Yumindo AI - Field Survey Extraction | Arsyadam's Portfolio

Overview

Yumindo's field surveyors still log curtain measurements, fabrics, and models in handwritten notebooks — then CS staff re-type every line into the system and manually match fabric codes and model names against the catalog. That workflow is slow and error-prone, especially when one page contains many windows with inconsistent formatting.

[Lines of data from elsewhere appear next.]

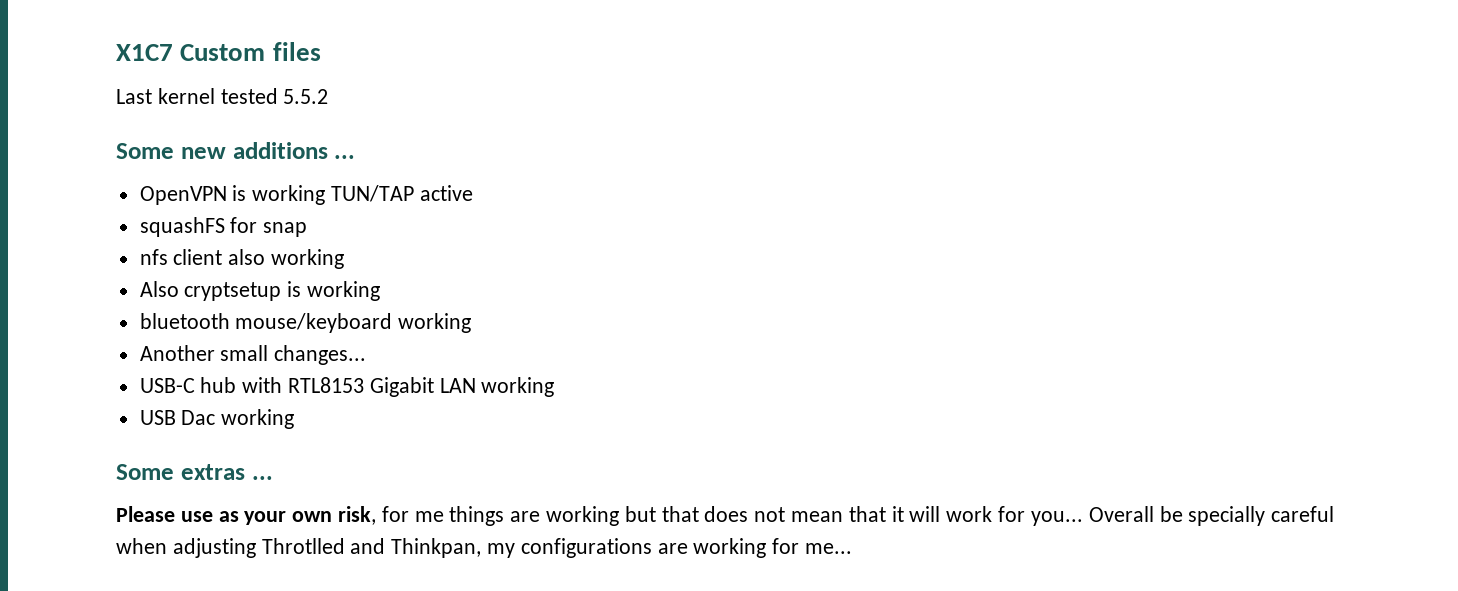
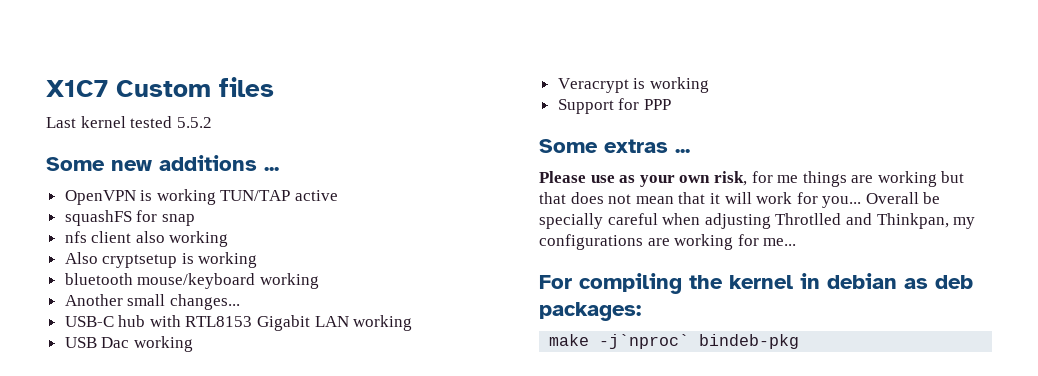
(295, 419) none -> [557,77,709,93] [557,98,671,114] // Veracrypt is working // Support for PPP
(853, 548) none -> [539,273,973,294] [539,302,641,321] [549,334,800,349] // For compiling the kernel in debian as deb packages: // make -j`nproc` bindeb-pkg

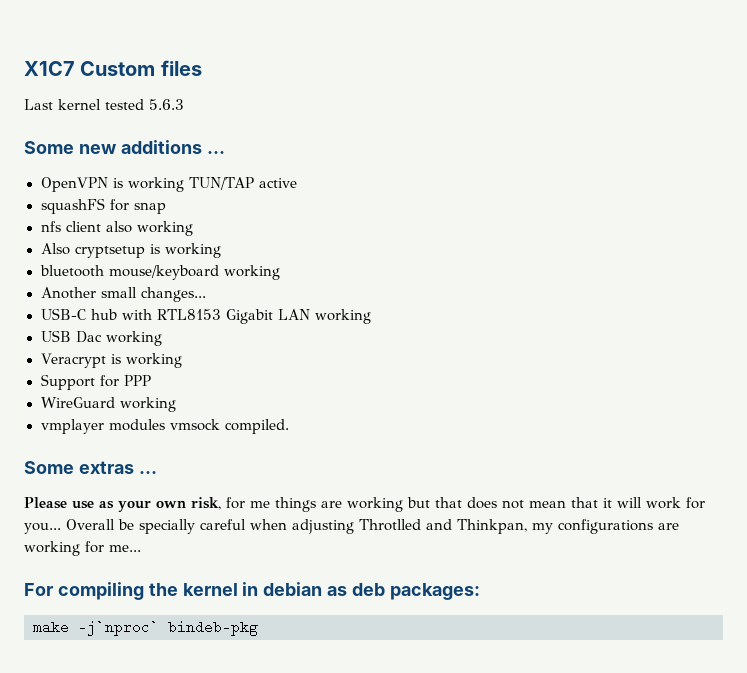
[176,117,212,128] 5.5.2 -> [149,99,184,110] 5.6.3
(671, 104) none -> [40,397,176,412] [40,419,289,434] // WireGuard working // vmplayer modules vmsock compiled.

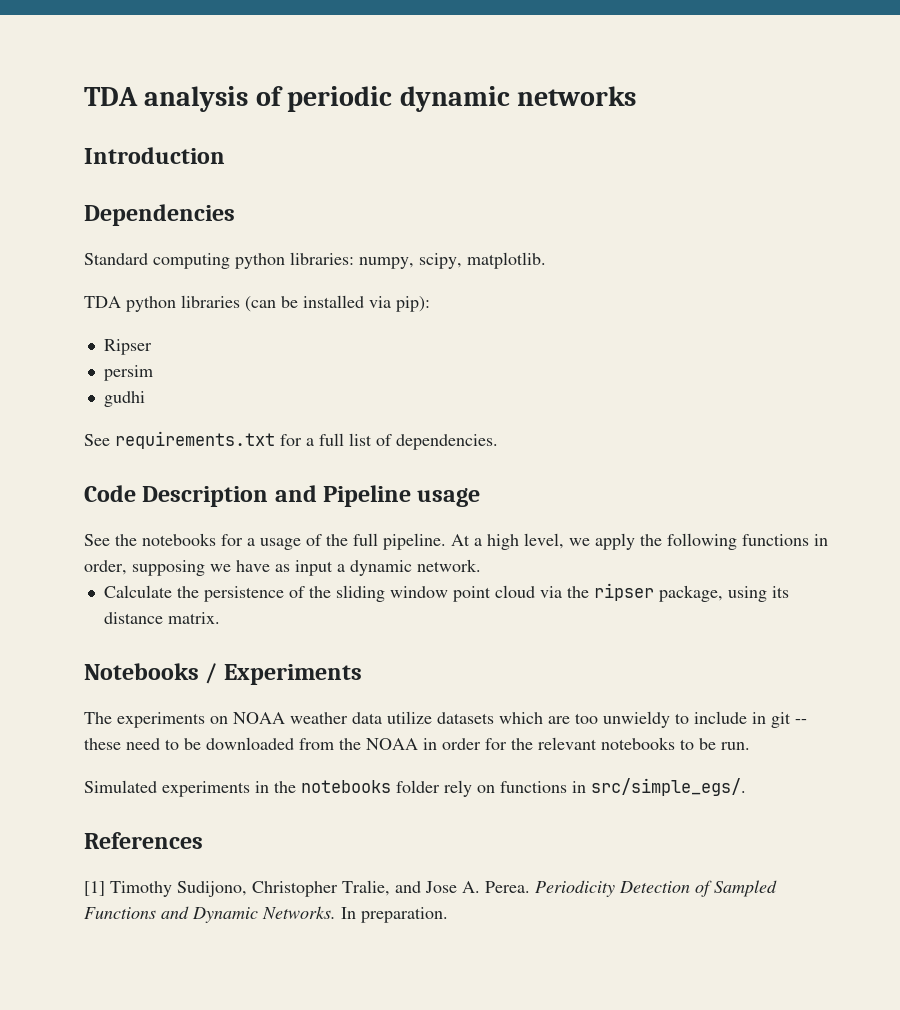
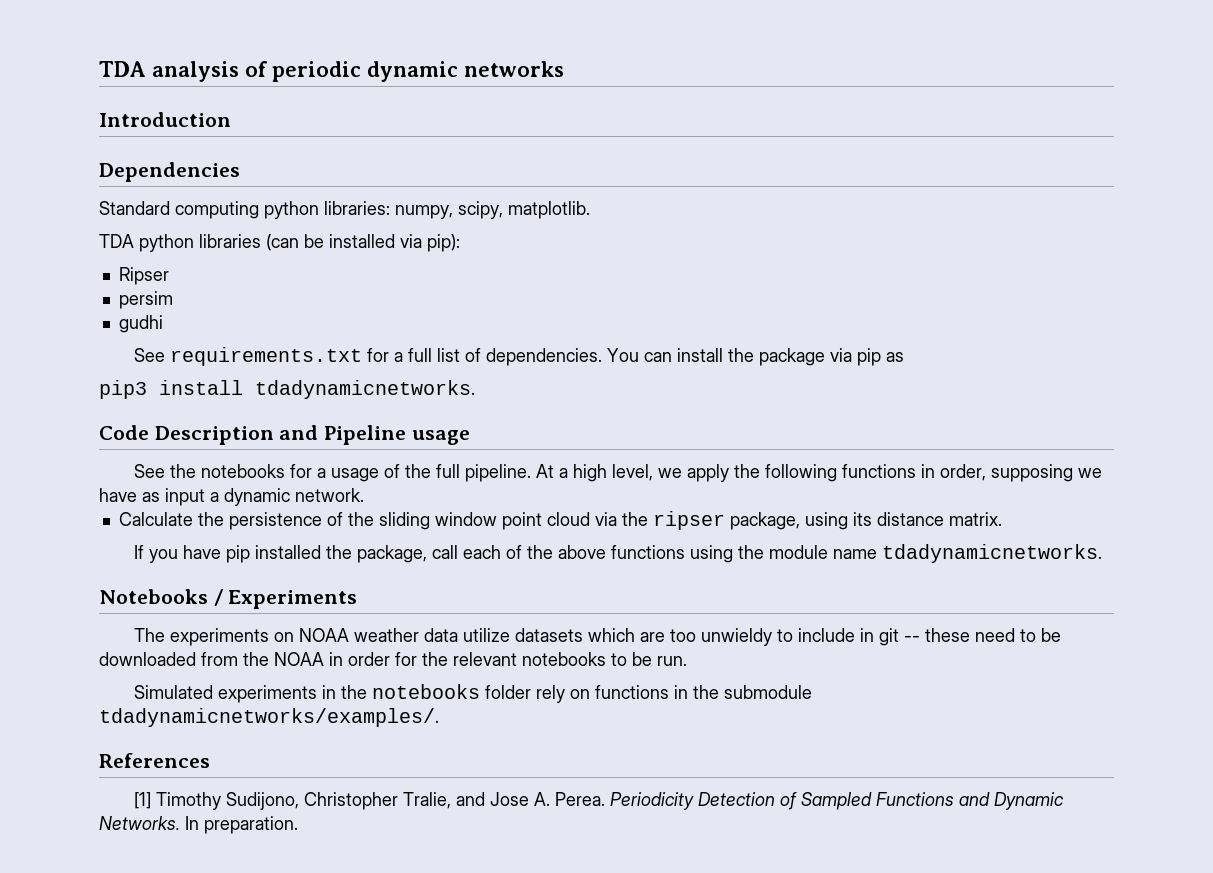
(498, 442) none -> [607,348,905,366] [99,380,475,399] You can install the package via pip as // pip3 install tdadynamicnetworks.
(220, 618) none -> [134,544,1103,563] // If you have pip installed the package, call each of the above functions using the module name tdadynamicnetworks.
[591,778,746,796] src/simple_egs/. -> [693,685,813,699] [99,708,439,727] the submodule tdadynamicnetworks/examples/.

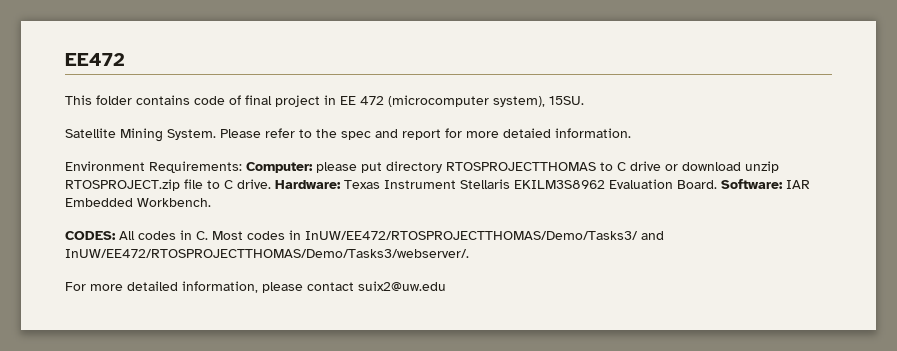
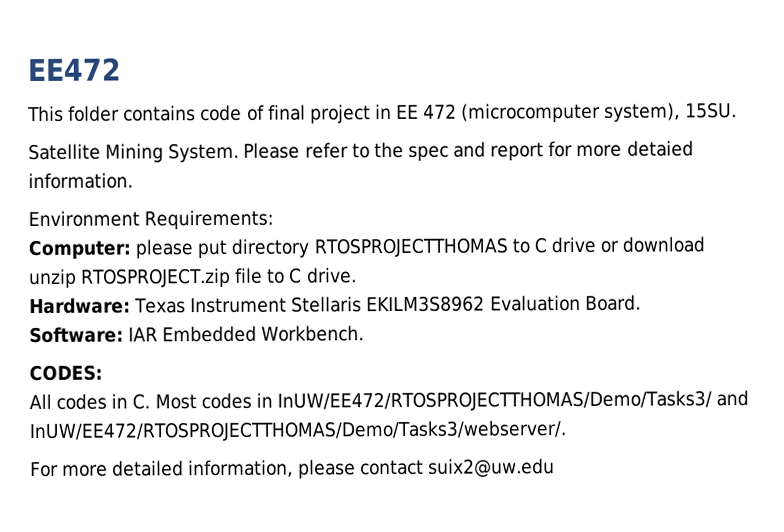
(242, 167) none -> (275, 219) //
(271, 184) none -> (357, 275) //
(717, 184) none -> (641, 302) //
(116, 235) none -> (103, 373) //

I built Yumindo AI, a Mastra-based service that accepts survey photos plus optional text notes, extracts window items with a vision model, validates fabrics and models against Supabase deterministically, and writes windows rows directly onto an existing transaction. The CRM triggers this through /api/ai-extract, so surveyors keep writing in their notebooks.

My Role

AI / Workflow: Designed the 3-step survey-workflow (ingestion → catalog validation → persist), wrote extraction prompts and schemas for Indonesian handwritten curtain surveys, and integrated vision models via 9Router/OpenRouter.
Backend / Tools: Built catalog-match (fabric & model lookup by code, name, catalog name, or motif) and create-windows (survey → windows column mapping, with notes for incomplete or unmatched items).
Infrastructure: Set up self-hosted Mastra (Studio + API + LibSQL traces), MASTRA_API_KEY auth, and production deployment docs for the internal team.

Technical Highlights

Multimodal extraction from inconsistent handwritten notes

Surveyor notebooks often use inherited layout patterns — e.g. height (T) written once at the top, then multiple width (L) rows below. Generic OCR fails because room context, curtain type (gorden / vitrase / blind), and tier fabric codes (A–E) need to be interpreted together.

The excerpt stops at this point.